▶ _ACTIVITY_
An exact copy of every record below is needed, with the pictures left out.

▶ _SOURCE DATA_
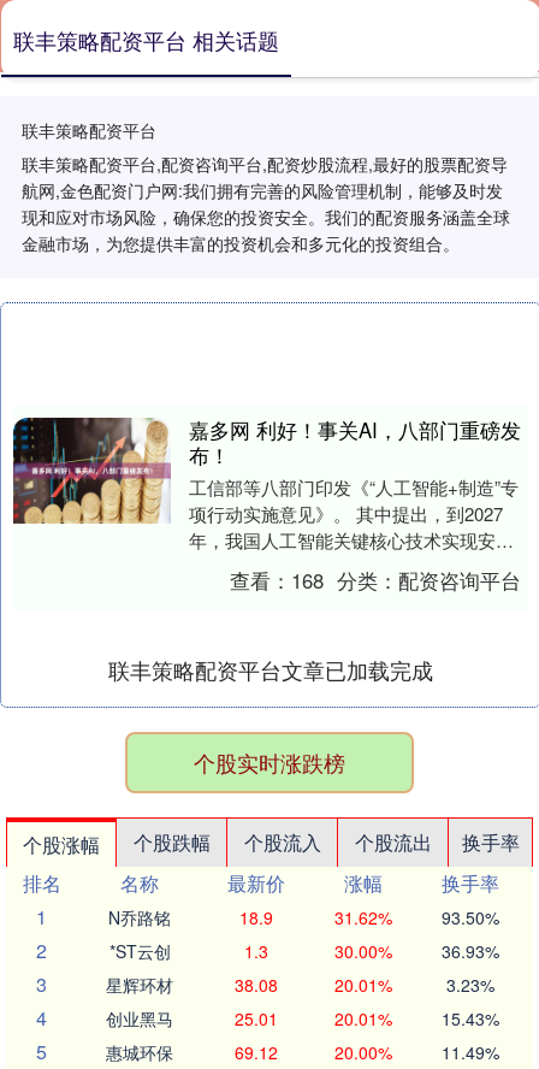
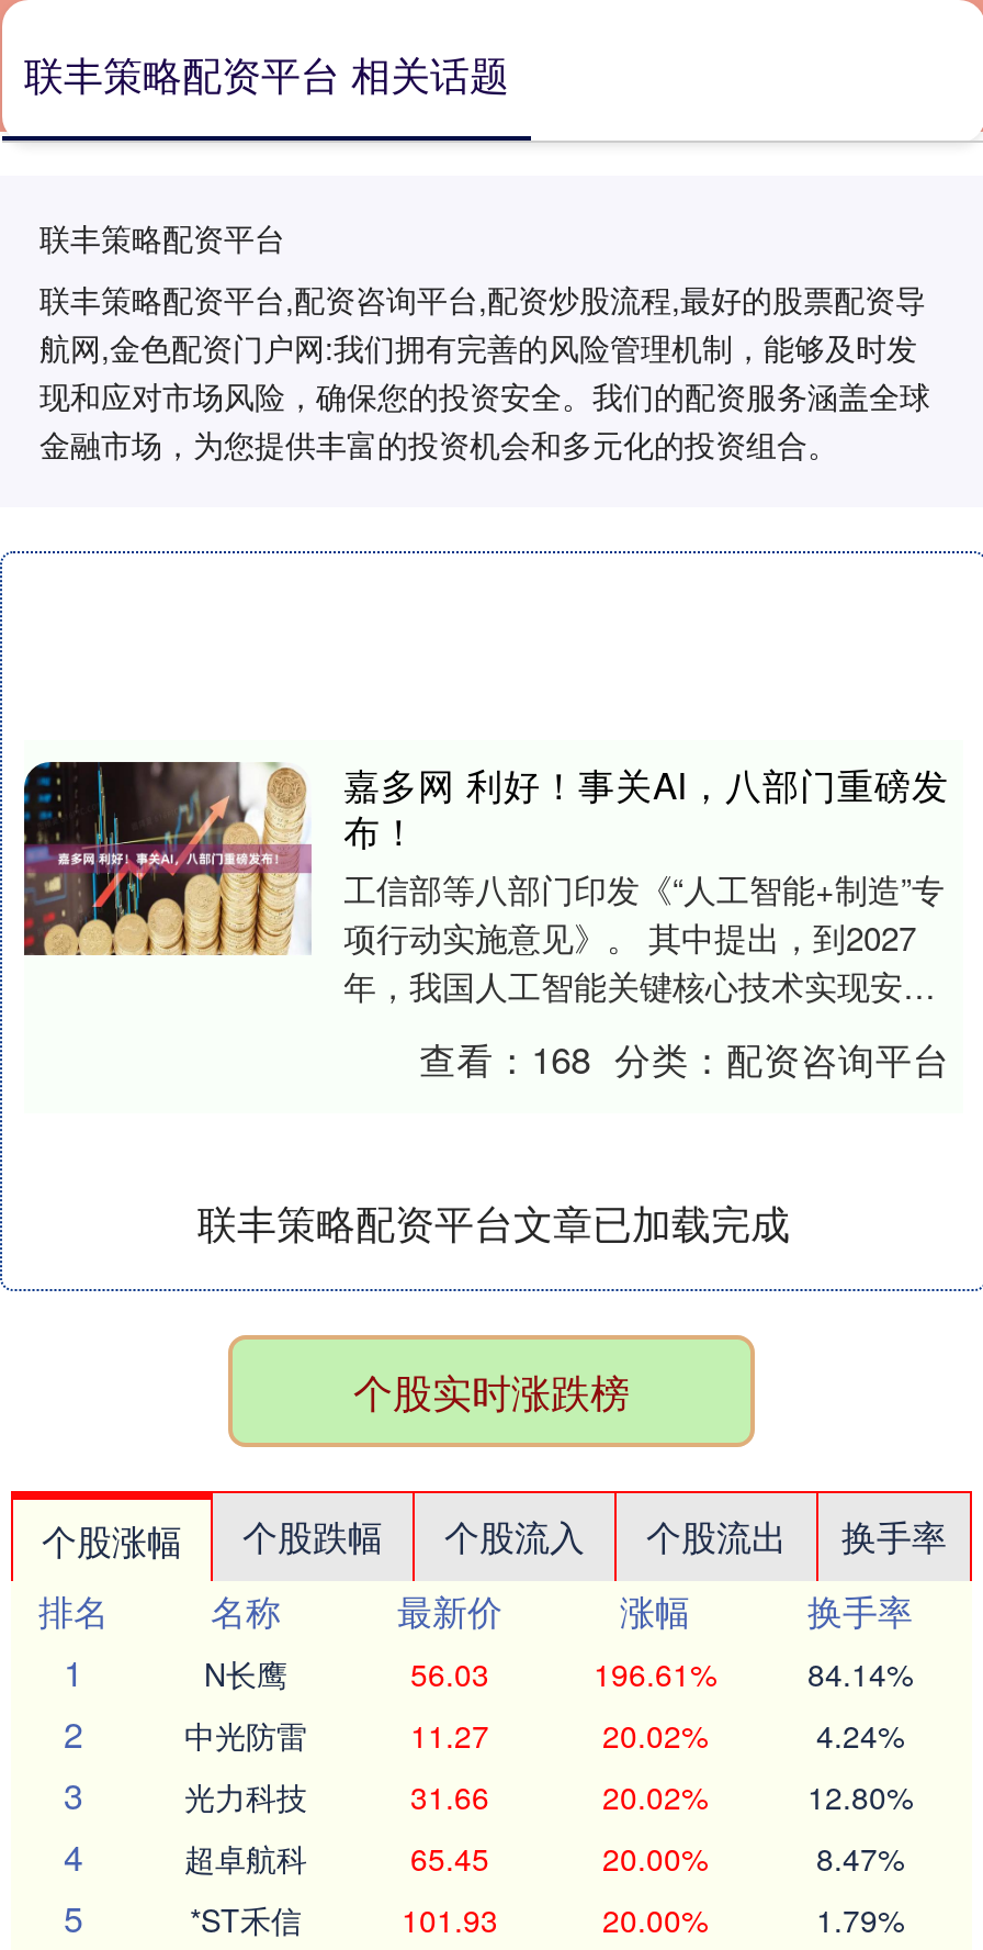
[108,905,499,929] N乔路铭 | 18.9 | 31.62% | 93.50% -> [204,1651,913,1695] N长鹰 | 56.03 | 196.61% | 84.14%
[109,939,499,963] *ST云创 | 1.3 | 30.00% | 36.93% -> [184,1713,904,1757] 中光防雷 | 11.27 | 20.02% | 4.24%
[106,973,494,997] 星辉环材 | 38.08 | 20.01% | 3.23% -> [184,1774,913,1818] 光力科技 | 31.66 | 20.02% | 12.80%
[106,1006,499,1030] 创业黑马 | 25.01 | 20.01% | 15.43% -> [184,1836,904,1880] 超卓航科 | 65.45 | 20.00% | 8.47%
[106,1040,277,1064] 惠城环保 | 69.12 -> [190,1897,498,1941] *ST禾信 | 101.93
[441,1040,499,1064] 11.49% -> [816,1897,904,1941] 1.79%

▶ _RESPONSE_
[108,905,499,929] N乔路铭 | 18.9 | 31.62% | 93.50% -> [204,1651,913,1695] N长鹰 | 56.03 | 196.61% | 84.14%
[109,939,499,963] *ST云创 | 1.3 | 30.00% | 36.93% -> [184,1713,904,1757] 中光防雷 | 11.27 | 20.02% | 4.24%
[106,973,494,997] 星辉环材 | 38.08 | 20.01% | 3.23% -> [184,1774,913,1818] 光力科技 | 31.66 | 20.02% | 12.80%
[106,1006,499,1030] 创业黑马 | 25.01 | 20.01% | 15.43% -> [184,1836,904,1880] 超卓航科 | 65.45 | 20.00% | 8.47%
[106,1040,277,1064] 惠城环保 | 69.12 -> [190,1897,498,1941] *ST禾信 | 101.93
[441,1040,499,1064] 11.49% -> [816,1897,904,1941] 1.79%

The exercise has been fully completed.